Er notierte bei $46,100 und lag damit mehr als 8% unter seinem höchsten Stand in diesem Jahr.
US-Anleiherenditen steigen, während der Fear-and-Greed-Index fällt
Der Dow-Jones-Index ist zurückgegangen und nähert sich einer Korrektur, da Anleger angesichts des anhaltenden Kriegs im Iran verunsichert bleiben.
Daten zeigen, dass der Fear-and-Greed-Index in die Zone extremer Angst bei 16 gerutscht ist.
Alle Subindizes, darunter Marktmomentum, Stärke der Aktienkurse, Marktbreite, Put- und Call-Optionen, Nachfrage nach sicheren Häfen und Nachfrage nach Hochzinsanleihen, sind in die Zone extremer Angst gerutscht.

Fear-and-Greed-Index-Diagramm | Quelle: CNN
Anleger befürchten, dass die wirtschaftlichen Auswirkungen des anhaltenden Kriegs im Iran gravierend sein werden, da die Energiepreise auf einem erhöhten Niveau bleiben.
Zudem stellen Anleger Donald Trumps Äußerungen zu den Iran-Gesprächen infrage, die den Aktienmarkt am Montag nach oben getrieben hatten.
Das wahrscheinlichste Szenario ist, dass der Krieg länger andauert als Trump erwartet, da Iran und Israel mitentscheiden werden, wann der Krieg endet.
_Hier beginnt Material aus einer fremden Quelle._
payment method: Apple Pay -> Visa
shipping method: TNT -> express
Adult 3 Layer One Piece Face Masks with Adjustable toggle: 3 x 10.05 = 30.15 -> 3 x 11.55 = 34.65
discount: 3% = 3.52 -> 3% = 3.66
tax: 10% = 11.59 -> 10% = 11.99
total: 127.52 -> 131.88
Israel hofft auf einen langen Krieg, der das Land verwüsten wird.
Gleichzeitig wird Iran versuchen, die Straße von Hormus für längere Zeit zu schließen, um die Ölpreise zu treiben und Donald Trump zu bestrafen.
Der Dow-Jones-Index bleibt zudem unter Druck, da die US-Anleiherenditen auf einem erhöhten Niveau verharren, wobei die länger laufenden Renditen im Zuge des anhaltenden Anstiegs der Staatsverschuldung steigen.
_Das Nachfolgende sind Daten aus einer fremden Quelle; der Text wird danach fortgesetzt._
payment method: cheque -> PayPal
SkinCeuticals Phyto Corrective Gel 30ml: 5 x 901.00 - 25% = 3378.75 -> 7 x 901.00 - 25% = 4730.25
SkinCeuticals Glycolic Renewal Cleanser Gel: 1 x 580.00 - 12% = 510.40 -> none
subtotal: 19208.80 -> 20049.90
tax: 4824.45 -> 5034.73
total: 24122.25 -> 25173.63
Daten zeigen, dass die Rendite zehnjähriger Anleihen auf 4.367% stieg, während die 30-jährige Rendite auf 4.95% anstieg.
Daher ist das wahrscheinlichste Szenario, dass die Federal Reserve die Zinsen weiterhin zwischen 3.50% und 3.75% unverändert halten wird.
Von Polymarket und Kalshi zusammengestellte Daten zeigen, dass die meisten Händler davon ausgehen, dass die Notenbank die Zinsen in diesem Jahr nicht senken wird.
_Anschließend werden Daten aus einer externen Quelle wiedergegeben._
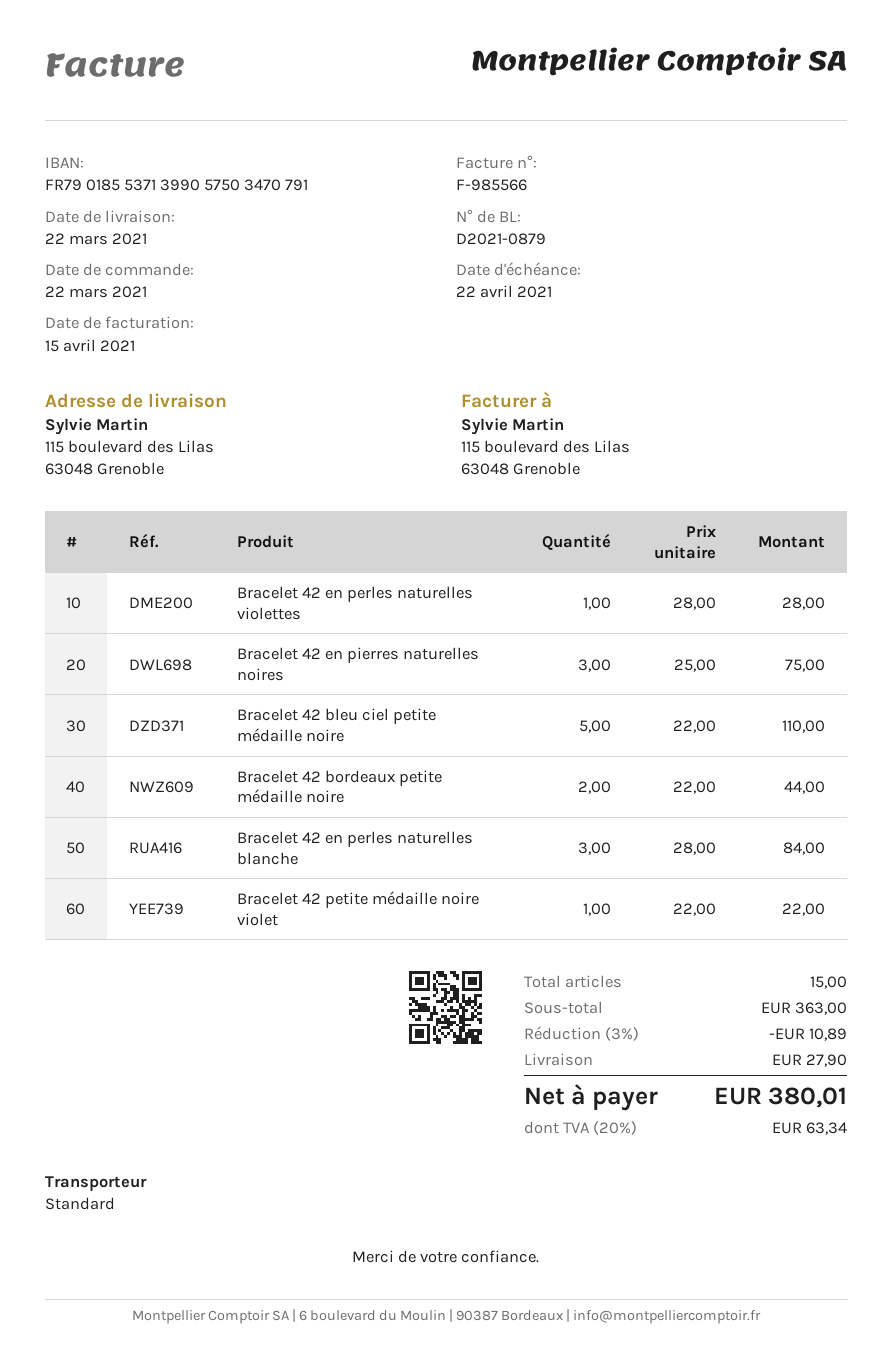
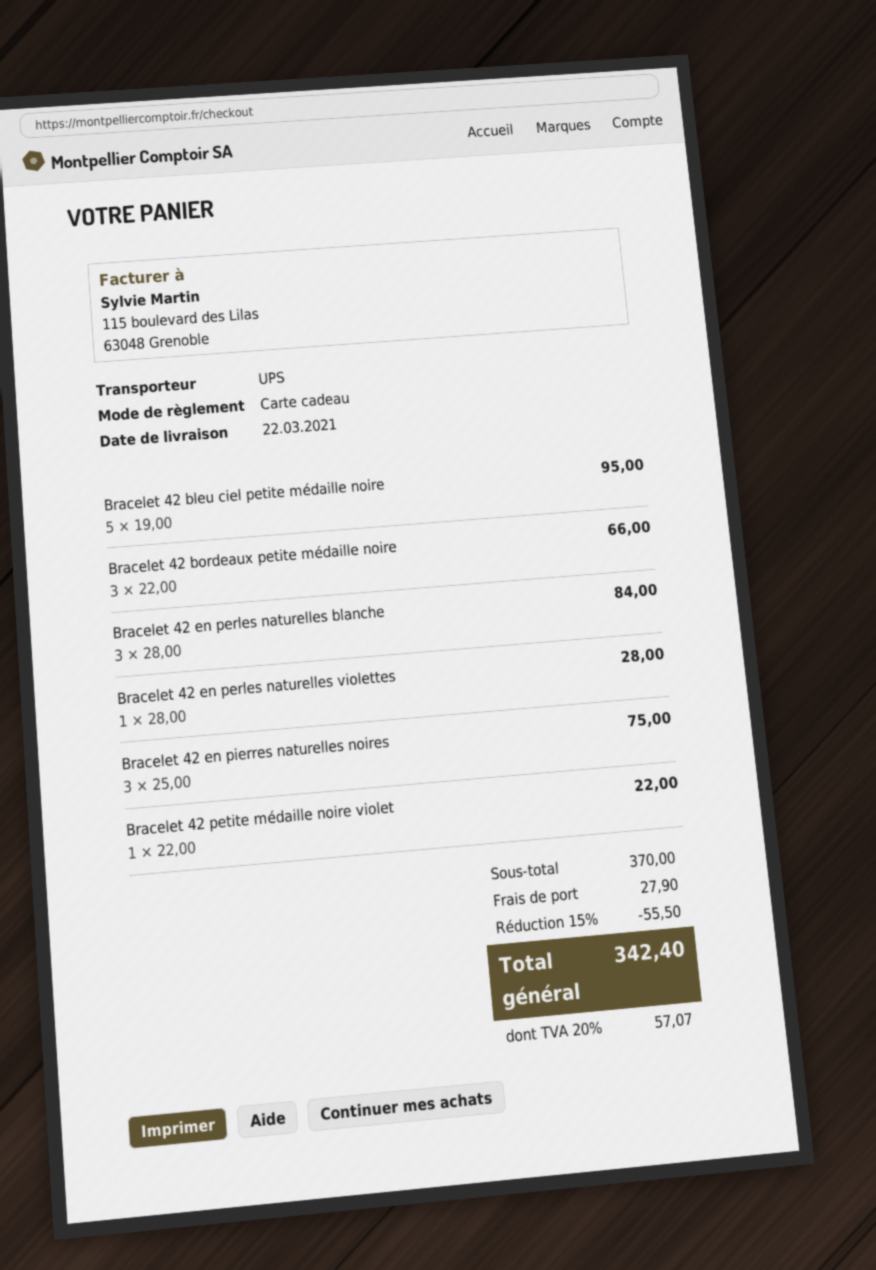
shipping method: standard -> UPS
Bracelet 42 bleu ciel petite médaille noire: 5 x 22.00 = 110.00 -> 5 x 19.00 = 95.00
Bracelet 42 bordeaux petite médaille noire: 2 x 22.00 = 44.00 -> 3 x 22.00 = 66.00
subtotal: 363.00 -> 370.00
discount: 3% = 10.89 -> 15% = 55.50
tax: 20% = 63.34 -> 20% = 57.07
total: 380.01 -> 342.40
Einige Analysten sagen zudem voraus, dass die Notenbank die Zinsen in diesem Jahr anheben könnte.
Die Herausforderung besteht jedoch darin, dass die Federal Reserve mit der anhaltenden Stagflation in den USA konfrontiert ist, da der Arbeitsmarkt stagniert.
Ein aktueller Bericht zeigte, dass die Arbeitslosenquote im Februar auf 4.4% stieg, während die Wirtschaft über 92,000 Stellen verlor.
Die meisten im Dow-Jones-Index vertretenen Unternehmen sind seit Beginn des Kriegs Ende letzten Monats angespannt geblieben.
Die größten Verlierer im Index waren Unternehmen wie Nike, Boeing, Sherwin-Williams, Home Depot und American Express. Diese Aktien sind in diesem Jahr alle um mehr als 12% gefallen.
Technische Analyse des Dow-Jones-Index

Dow-Jones-Index-Diagramm | Quelle: TradingView
Das Tages-Chart zeigt, dass der Dow-Jones-Index seit seinem höchsten Stand in diesem Jahr um nahezu 9% zurückgegangen ist. Er fiel unter den Supertrend-Indikator.
Der Index fiel unter das 23.6% Fibonacci-Retracement-Level bei $47,225.
Er liegt außerdem unter den 50-Tage- und 200-Tage-Exponential-Durchschnitten (EMA).
Daher dürfte der Index den Abwärtstrend voraussichtlich wiederaufnehmen und möglicherweise zum 50% Fibonacci-Retracement-Level bei $43,565 laufen.
Der Abwärtstrend dürfte anhalten, solange der Krieg andauert.